Мазепа ударил в гонг. Засуетились слуги, внося в комнату картины, грубо содранные с рам, расправляли полотна на полу, прижимали ножкой стула, кресла, подсвечником. Реяли в лазоревом сиянии ангелы, алели кардинальские мантии, клубились темные леса, брели в Вифлеем волхвы, яростный Геркулес поражал дубиной Гидру.

Шедевры искусства, безупречная польская речь гетмана – какое вторжение цивилизации в дикую степь!

– Насколько я способен определить, ваша светлость, тут есть и подлинные творения. Некоторые достойны украсить ваш дворец в Батурине.

– Помилуйте, падре, – поморщился Мазепа. – От них воняет воровским логовом. Картины поступают в казну гетманства. Я не из корысти бросаю в пекло моих казаков.

«Ты просто рисуешься, высокородный пан, – подумал Броджио. – Запах военной добычи никому еще не претил».

– Ваша светлость! – воскликнул он с негодованием. – Мысль о корысти была бы кощунственна. Благослови бог ваших храбрых казаков!

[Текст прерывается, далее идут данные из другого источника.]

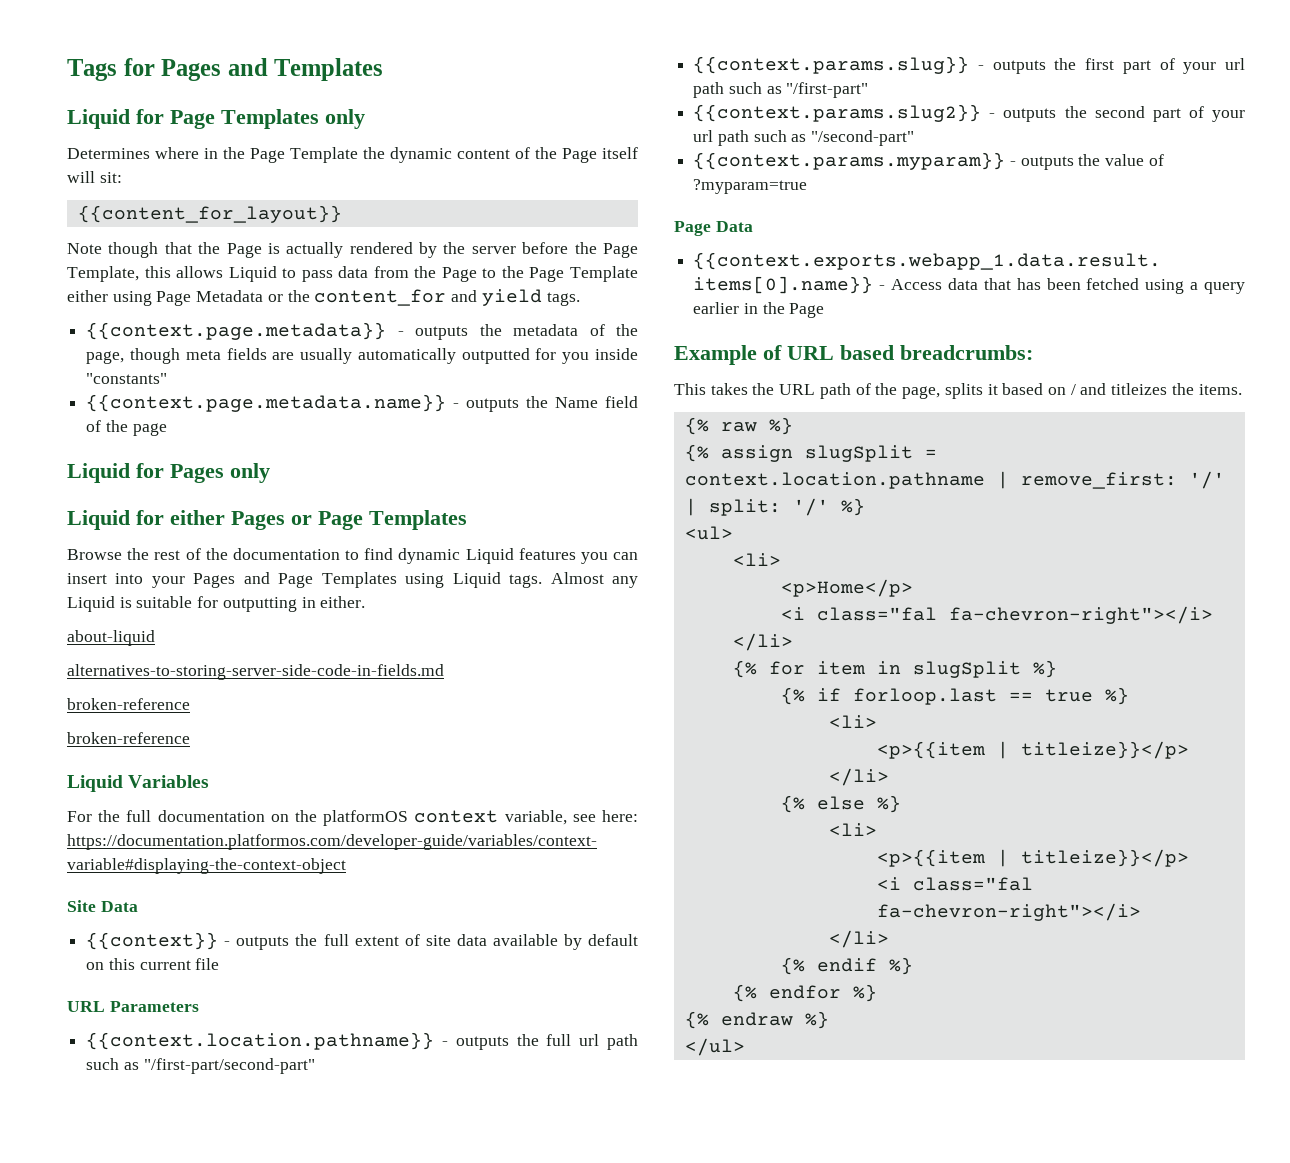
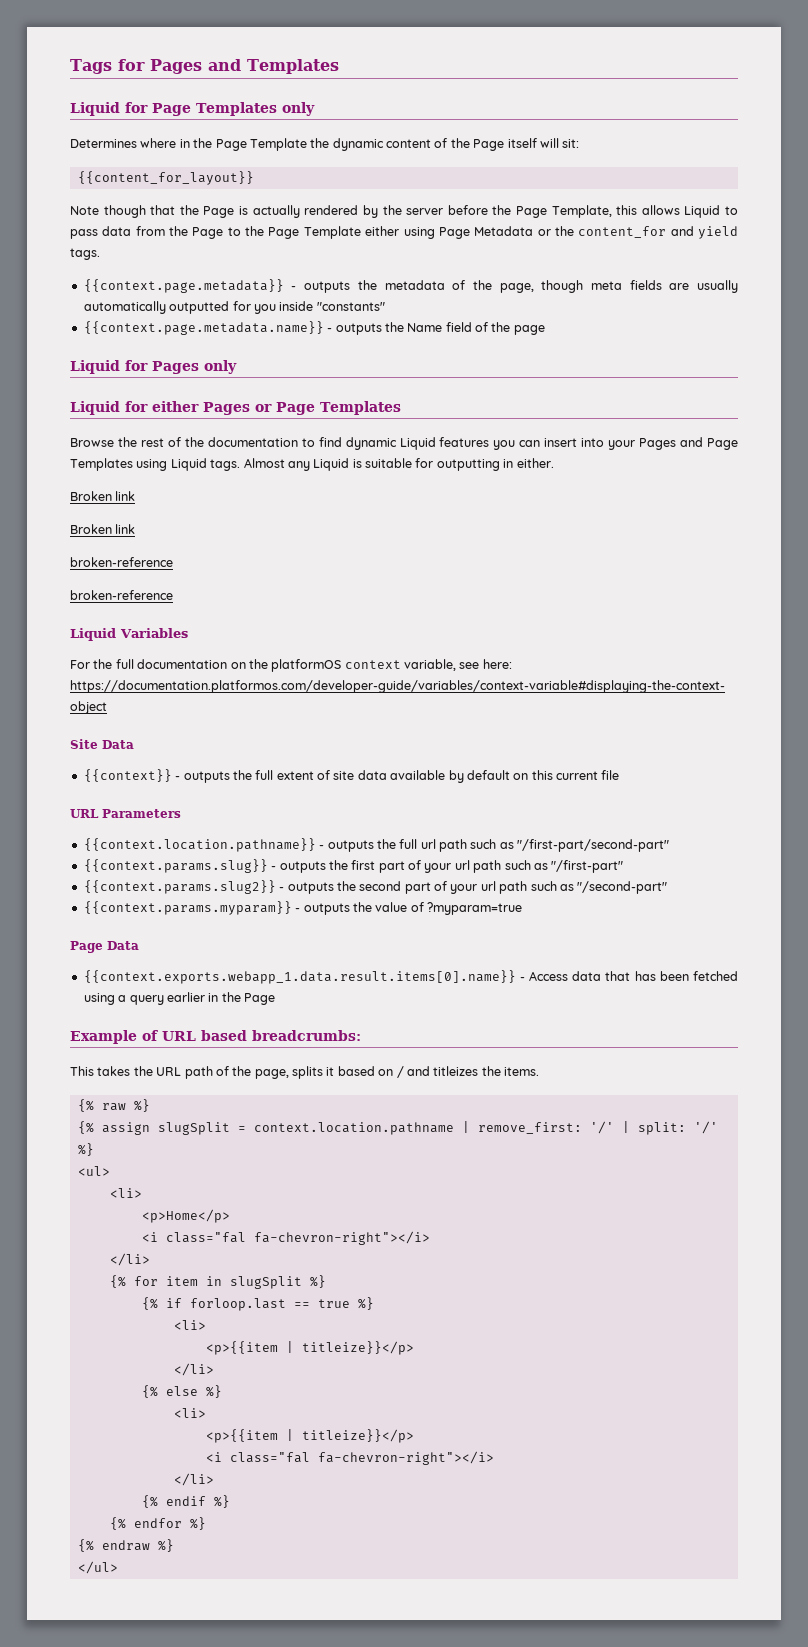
  Almost any Liquid is suitable for outputting in either.
- about-liquid
- alternatives-to-storing-server-side-code-in-fields.md
+ Broken link
+ Broken link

Коренастый, обритый наголо парубок, разложивший последний сверток полотен, двинулся вперевалку к двери. Броджио подгонял его, упершись взглядом в широкий затылок. Наконец-то убрался!

– Ваша война священна, пан гетман, и христианский мир ждет от вас многого. И не только тех побед, кои достигаются оружием.

Пора, пока нет посторонних ушей, коснуться важного. Иезуит заговорил о союзе церквей, о великом духовном авантаже этого начинания, поощряемого самим папой. Мазепа слушал, не отрываясь от созерцания пейзажа, простертого у его ног. Среди тосканских холмов, усеянных серебристыми хохолками олив, желтел, сверкал, вскидывал искры фейерверка несуществующий замок – весь на плечах согбенных, насупленных кариатид.

– Вы имели оказию, – сказал гетман с докукой, – обратиться к царскому величеству. Что он вам ответил?

Элиас вздохнул.

– Он обещал посоветоваться с архиепископом Кокуя и еще… Яузы, если я правильно помню. Надо полагать, изволил шутить.

– Конечно. Война, падре, война. Она поглощает все внимание царя. Что же вам угодно от меня?

– Ваша светлость – вторая особа после царя, – произнес иезуит, собравшись с духом. Лесть грубая, но для лучшего ознакомления с собеседником бывает полезна.

– Я подданный моего государя.

Свечи оплывали, капля воска обозначалась на щеке мадонны, другая – на бедре Геракла. Кажется, разговор окончен. Пожелание счастливого пути – вот все, что остается услышать от непроницаемого казацкого вождя. Он повторяет одно и то же, но ворота держит открытыми.